Recorded data:
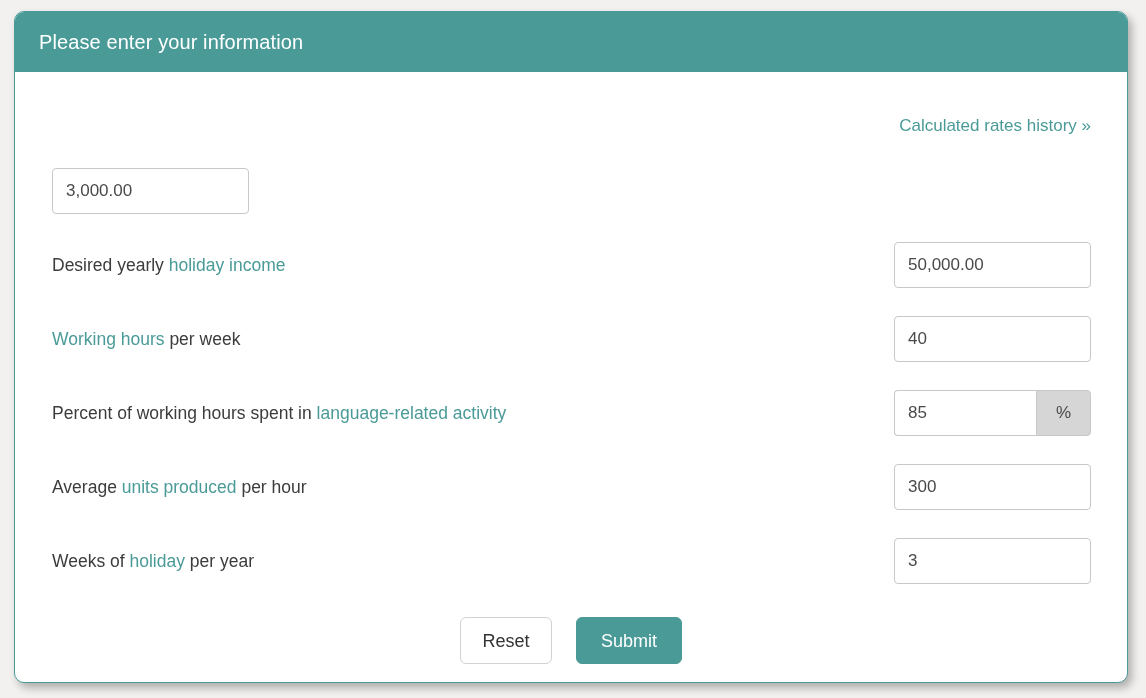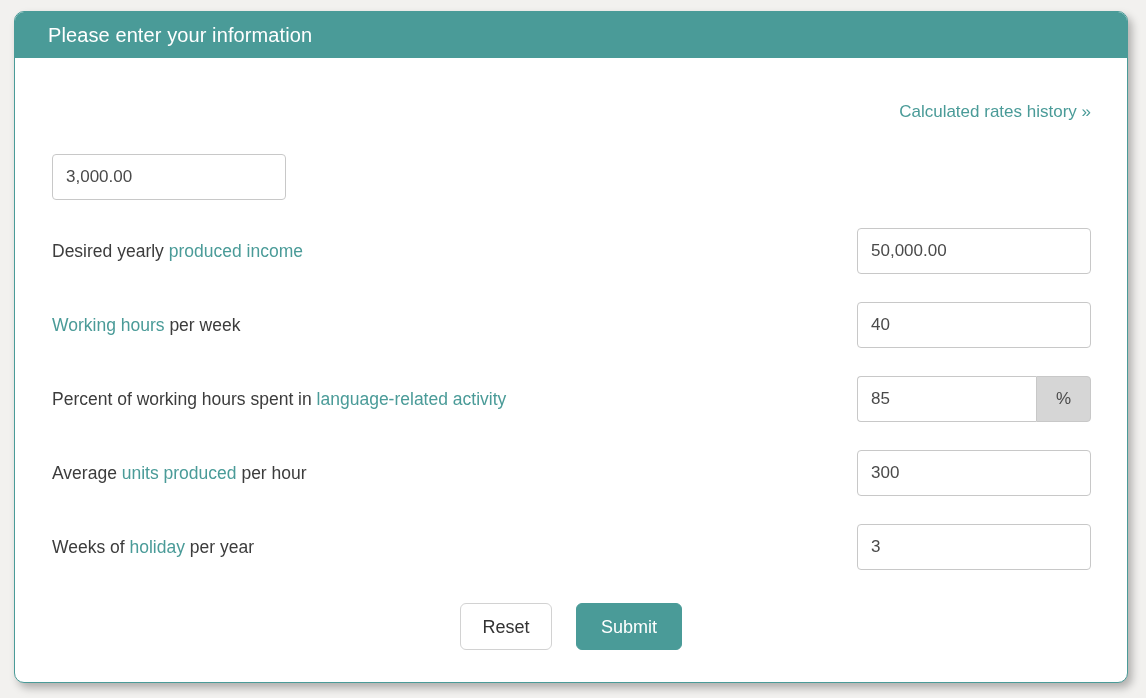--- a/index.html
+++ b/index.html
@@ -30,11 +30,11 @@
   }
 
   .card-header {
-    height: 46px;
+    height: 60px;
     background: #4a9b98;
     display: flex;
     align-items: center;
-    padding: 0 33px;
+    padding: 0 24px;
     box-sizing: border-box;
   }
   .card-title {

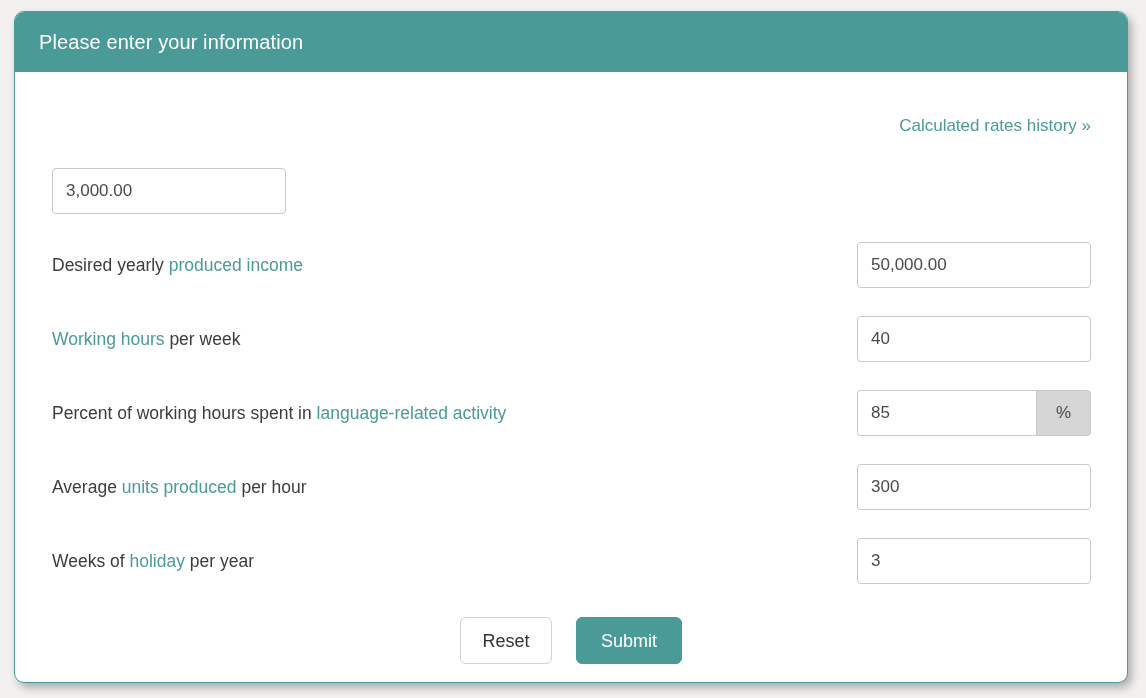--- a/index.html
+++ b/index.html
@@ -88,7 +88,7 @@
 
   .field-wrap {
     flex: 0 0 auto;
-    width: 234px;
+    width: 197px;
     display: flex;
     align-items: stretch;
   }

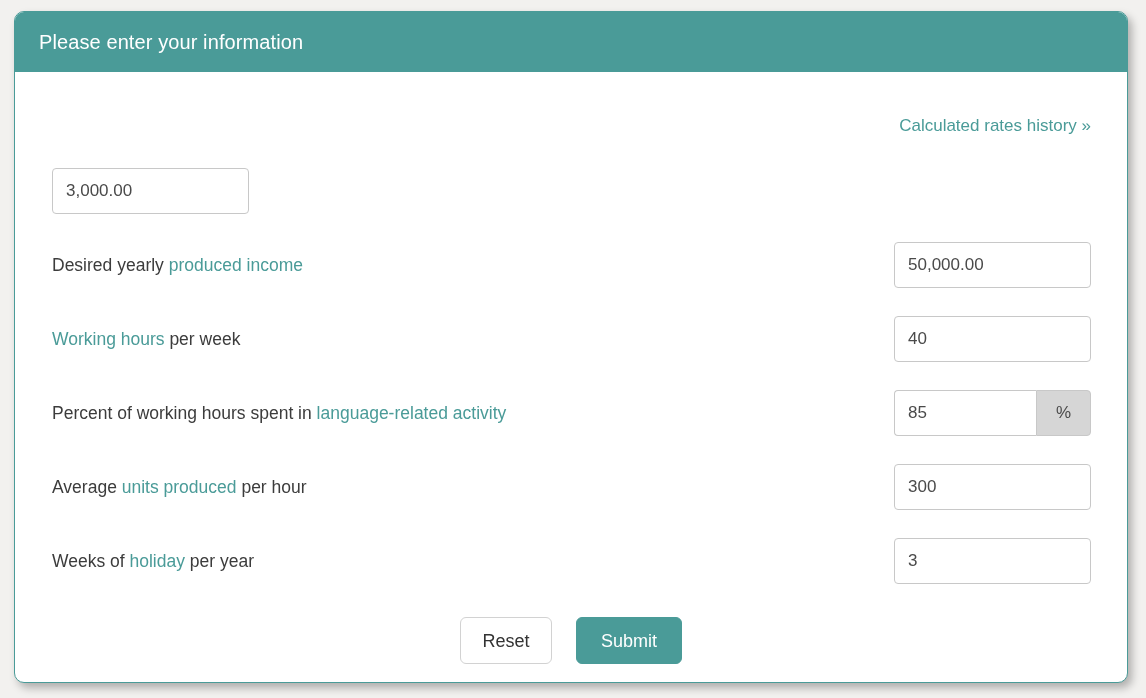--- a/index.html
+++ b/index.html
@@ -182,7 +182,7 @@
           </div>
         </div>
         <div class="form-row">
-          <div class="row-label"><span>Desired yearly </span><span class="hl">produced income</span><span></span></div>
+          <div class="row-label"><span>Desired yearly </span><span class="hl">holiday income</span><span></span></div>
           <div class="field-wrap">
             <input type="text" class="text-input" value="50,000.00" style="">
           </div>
* * *
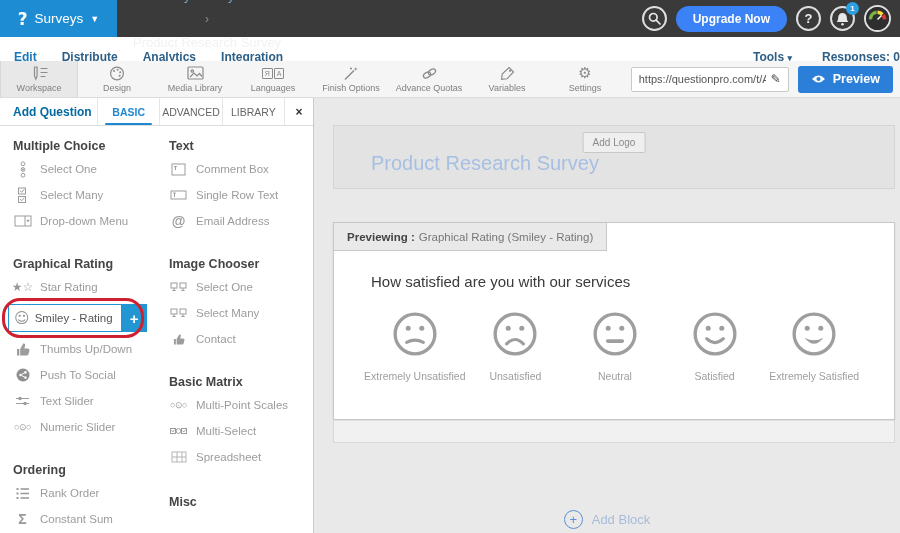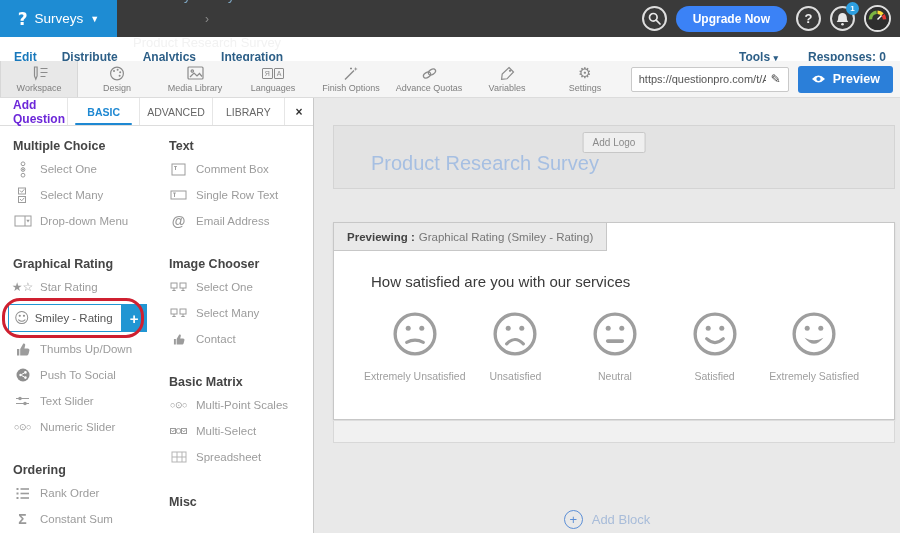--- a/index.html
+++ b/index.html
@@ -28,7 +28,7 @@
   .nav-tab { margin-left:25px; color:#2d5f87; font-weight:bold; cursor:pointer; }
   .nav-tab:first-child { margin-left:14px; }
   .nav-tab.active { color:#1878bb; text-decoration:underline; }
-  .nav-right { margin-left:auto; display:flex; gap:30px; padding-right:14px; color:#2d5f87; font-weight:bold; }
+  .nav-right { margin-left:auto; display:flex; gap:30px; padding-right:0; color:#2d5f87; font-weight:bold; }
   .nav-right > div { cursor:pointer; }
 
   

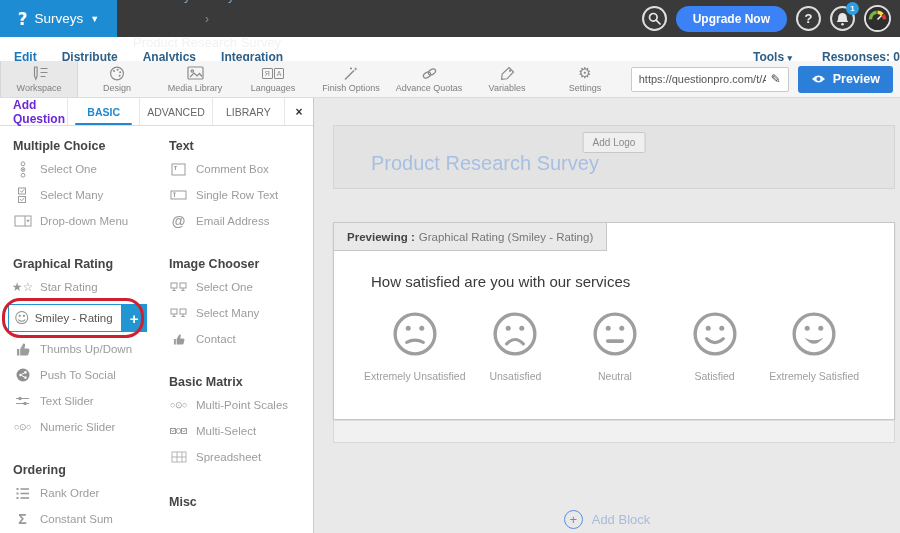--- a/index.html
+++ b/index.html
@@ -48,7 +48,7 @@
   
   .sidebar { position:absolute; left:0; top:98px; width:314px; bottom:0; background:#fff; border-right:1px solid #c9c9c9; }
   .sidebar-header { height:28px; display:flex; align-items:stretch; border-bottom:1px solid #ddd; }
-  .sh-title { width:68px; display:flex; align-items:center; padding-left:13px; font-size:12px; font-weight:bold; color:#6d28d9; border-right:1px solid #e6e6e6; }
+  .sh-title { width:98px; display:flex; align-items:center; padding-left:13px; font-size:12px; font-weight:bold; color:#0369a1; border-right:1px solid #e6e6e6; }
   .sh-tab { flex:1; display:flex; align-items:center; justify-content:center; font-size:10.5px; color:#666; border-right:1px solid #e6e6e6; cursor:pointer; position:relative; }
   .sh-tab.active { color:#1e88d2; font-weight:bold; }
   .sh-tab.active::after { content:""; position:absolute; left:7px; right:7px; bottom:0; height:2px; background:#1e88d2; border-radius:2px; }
---
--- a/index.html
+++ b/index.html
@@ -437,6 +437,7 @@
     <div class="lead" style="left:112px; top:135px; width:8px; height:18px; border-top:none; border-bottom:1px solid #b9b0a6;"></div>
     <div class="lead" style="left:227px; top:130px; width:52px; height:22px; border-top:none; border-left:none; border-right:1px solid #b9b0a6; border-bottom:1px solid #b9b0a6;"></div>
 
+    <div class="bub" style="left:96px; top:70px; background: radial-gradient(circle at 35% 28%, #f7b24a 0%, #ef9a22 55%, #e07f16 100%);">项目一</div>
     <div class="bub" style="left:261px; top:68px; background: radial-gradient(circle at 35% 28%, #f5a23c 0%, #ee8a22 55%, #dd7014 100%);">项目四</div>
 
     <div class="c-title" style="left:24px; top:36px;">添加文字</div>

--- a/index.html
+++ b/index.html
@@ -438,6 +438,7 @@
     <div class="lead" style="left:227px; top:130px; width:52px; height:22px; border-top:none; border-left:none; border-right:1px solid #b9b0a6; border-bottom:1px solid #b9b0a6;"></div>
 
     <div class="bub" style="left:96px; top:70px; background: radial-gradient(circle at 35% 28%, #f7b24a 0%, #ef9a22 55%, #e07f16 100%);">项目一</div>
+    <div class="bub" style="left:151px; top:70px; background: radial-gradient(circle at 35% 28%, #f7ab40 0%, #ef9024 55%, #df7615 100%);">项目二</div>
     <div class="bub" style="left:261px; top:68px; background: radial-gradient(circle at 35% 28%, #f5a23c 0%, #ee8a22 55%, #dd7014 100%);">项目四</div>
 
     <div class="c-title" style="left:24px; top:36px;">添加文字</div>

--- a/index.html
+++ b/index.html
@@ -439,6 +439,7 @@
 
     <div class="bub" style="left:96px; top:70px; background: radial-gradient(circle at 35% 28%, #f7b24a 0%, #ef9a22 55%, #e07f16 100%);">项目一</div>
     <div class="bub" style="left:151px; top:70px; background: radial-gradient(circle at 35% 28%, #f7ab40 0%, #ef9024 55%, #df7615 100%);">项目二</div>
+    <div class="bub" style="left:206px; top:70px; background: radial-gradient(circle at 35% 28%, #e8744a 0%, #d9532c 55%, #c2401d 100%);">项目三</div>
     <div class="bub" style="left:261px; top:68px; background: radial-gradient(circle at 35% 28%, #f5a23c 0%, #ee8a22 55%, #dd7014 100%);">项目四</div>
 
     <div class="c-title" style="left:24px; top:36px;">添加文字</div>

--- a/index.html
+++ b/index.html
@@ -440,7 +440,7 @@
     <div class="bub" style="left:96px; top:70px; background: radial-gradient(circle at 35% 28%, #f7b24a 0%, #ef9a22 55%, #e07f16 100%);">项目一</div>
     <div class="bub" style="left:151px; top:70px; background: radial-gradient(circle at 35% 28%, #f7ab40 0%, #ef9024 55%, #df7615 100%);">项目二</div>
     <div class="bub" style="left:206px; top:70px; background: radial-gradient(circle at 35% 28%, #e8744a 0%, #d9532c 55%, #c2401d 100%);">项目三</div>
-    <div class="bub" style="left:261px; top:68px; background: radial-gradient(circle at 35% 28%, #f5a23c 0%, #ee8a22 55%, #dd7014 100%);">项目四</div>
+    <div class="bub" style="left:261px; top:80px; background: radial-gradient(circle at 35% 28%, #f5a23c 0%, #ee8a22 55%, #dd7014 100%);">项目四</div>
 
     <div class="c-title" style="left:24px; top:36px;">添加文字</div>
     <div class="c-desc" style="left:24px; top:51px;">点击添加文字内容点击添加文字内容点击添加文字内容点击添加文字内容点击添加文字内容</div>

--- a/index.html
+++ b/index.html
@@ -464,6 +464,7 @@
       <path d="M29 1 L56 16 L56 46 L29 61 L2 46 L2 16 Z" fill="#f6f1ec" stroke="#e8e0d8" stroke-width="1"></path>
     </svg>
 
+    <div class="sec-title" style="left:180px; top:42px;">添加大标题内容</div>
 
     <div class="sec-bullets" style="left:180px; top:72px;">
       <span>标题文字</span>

Assigned task: In how many lines of the records does the word "absolute" occur? Reply with the number only.

Written reply: 2